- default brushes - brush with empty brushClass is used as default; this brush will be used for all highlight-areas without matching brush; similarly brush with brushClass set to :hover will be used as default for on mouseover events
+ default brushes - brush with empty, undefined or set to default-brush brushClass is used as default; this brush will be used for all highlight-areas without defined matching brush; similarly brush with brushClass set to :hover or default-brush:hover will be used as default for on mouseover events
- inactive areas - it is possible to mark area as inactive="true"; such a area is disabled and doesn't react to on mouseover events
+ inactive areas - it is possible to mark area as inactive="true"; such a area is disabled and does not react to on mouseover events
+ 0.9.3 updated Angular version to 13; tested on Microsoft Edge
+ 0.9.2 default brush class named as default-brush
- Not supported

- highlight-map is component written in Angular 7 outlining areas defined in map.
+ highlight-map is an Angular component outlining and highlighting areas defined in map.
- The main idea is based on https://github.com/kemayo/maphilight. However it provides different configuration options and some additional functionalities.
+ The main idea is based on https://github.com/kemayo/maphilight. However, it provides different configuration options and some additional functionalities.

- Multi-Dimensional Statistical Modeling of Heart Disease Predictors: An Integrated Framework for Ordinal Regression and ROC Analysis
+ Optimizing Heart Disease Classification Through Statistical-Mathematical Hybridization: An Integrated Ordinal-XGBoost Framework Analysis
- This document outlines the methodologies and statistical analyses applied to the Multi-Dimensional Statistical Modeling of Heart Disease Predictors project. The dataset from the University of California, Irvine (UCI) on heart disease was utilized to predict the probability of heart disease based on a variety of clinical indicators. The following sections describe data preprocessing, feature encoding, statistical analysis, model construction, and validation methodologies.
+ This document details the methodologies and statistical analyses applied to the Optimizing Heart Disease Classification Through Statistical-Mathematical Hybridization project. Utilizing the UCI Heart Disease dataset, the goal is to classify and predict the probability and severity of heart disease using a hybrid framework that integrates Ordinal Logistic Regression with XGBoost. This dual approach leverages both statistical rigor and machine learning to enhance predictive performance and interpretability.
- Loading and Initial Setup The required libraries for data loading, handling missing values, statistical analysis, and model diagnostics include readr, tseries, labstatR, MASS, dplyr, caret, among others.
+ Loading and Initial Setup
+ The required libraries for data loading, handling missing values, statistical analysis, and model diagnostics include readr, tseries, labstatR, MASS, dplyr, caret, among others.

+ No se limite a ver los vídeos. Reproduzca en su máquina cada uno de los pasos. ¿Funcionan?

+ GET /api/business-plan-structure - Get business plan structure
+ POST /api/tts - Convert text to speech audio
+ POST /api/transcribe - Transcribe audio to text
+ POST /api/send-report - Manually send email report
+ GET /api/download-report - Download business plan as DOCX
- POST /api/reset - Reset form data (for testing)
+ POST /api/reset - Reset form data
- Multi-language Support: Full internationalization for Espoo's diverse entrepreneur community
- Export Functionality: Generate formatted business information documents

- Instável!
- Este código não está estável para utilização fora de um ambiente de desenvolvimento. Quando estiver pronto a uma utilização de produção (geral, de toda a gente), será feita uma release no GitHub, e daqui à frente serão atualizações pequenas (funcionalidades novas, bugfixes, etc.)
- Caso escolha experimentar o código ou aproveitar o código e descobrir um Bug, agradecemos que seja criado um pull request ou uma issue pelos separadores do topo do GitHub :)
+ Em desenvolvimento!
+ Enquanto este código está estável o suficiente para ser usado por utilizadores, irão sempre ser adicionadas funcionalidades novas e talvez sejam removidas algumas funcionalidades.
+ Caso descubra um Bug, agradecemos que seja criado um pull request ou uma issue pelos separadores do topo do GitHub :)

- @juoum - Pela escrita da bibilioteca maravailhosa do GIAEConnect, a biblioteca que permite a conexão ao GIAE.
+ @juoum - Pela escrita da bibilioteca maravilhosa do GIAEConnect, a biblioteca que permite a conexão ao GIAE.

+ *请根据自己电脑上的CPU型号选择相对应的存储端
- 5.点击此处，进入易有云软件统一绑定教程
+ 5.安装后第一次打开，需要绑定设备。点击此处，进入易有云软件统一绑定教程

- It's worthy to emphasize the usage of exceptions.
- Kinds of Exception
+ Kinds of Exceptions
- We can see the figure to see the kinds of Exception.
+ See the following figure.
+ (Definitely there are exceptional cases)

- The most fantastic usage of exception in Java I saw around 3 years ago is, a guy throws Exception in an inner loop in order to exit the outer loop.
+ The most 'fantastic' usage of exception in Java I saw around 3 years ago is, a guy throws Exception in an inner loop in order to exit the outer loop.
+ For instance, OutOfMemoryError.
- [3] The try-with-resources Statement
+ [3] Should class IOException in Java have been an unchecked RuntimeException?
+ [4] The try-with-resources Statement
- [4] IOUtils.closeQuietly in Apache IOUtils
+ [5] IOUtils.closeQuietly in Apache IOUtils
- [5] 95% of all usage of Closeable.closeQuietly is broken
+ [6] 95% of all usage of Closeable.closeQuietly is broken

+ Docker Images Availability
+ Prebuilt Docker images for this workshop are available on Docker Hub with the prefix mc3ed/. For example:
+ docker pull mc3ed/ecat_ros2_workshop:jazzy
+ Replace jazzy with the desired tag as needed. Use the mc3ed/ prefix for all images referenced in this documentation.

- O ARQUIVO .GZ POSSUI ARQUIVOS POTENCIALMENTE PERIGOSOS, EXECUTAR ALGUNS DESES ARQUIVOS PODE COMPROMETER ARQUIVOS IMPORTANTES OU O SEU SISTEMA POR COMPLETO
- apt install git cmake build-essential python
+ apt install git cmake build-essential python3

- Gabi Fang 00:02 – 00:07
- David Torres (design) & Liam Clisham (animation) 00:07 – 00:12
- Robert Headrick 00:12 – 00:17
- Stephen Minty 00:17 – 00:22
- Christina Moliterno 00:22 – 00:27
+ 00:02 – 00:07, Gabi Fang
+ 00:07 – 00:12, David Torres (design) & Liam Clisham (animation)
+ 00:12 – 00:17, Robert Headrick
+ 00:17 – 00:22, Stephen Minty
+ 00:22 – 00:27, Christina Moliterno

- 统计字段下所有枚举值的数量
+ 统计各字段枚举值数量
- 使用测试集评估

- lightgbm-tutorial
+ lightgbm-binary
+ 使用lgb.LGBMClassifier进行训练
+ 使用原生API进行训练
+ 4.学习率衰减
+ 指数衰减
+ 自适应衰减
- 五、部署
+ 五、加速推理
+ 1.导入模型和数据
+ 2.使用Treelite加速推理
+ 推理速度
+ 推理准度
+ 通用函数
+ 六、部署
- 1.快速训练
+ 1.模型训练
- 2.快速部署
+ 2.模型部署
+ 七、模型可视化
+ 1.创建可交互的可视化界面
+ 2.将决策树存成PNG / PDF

|---|

Your goal
From the first line of the records above to the line that contains "- This document", quote each line exactly.

Answer box
- default brushes - brush with empty brushClass is used as default; this brush will be used for all highlight-areas without matching brush; similarly brush with brushClass set to :hover will be used as default for on mouseover events
+ default brushes - brush with empty, undefined or set to default-brush brushClass is used as default; this brush will be used for all highlight-areas without defined matching brush; similarly brush with brushClass set to :hover or default-brush:hover will be used as default for on mouseover events
- inactive areas - it is possible to mark area as inactive="true"; such a area is disabled and doesn't react to on mouseover events
+ inactive areas - it is possible to mark area as inactive="true"; such a area is disabled and does not react to on mouseover events
+ 0.9.3 updated Angular version to 13; tested on Microsoft Edge
+ 0.9.2 default brush class named as default-brush
- Not supported

- highlight-map is component written in Angular 7 outlining areas defined in map.
+ highlight-map is an Angular component outlining and highlighting areas defined in map.
- The main idea is based on https://github.com/kemayo/maphilight. However it provides different configuration options and some additional functionalities.
+ The main idea is based on https://github.com/kemayo/maphilight. However, it provides different configuration options and some additional functionalities.

- Multi-Dimensional Statistical Modeling of Heart Disease Predictors: An Integrated Framework for Ordinal Regression and ROC Analysis
+ Optimizing Heart Disease Classification Through Statistical-Mathematical Hybridization: An Integrated Ordinal-XGBoost Framework Analysis
- This document outlines the methodologies and statistical analyses applied to the Multi-Dimensional Statistical Modeling of Heart Disease Predictors project. The dataset from the University of California, Irvine (UCI) on heart disease was utilized to predict the probability of heart disease based on a variety of clinical indicators. The following sections describe data preprocessing, feature encoding, statistical analysis, model construction, and validation methodologies.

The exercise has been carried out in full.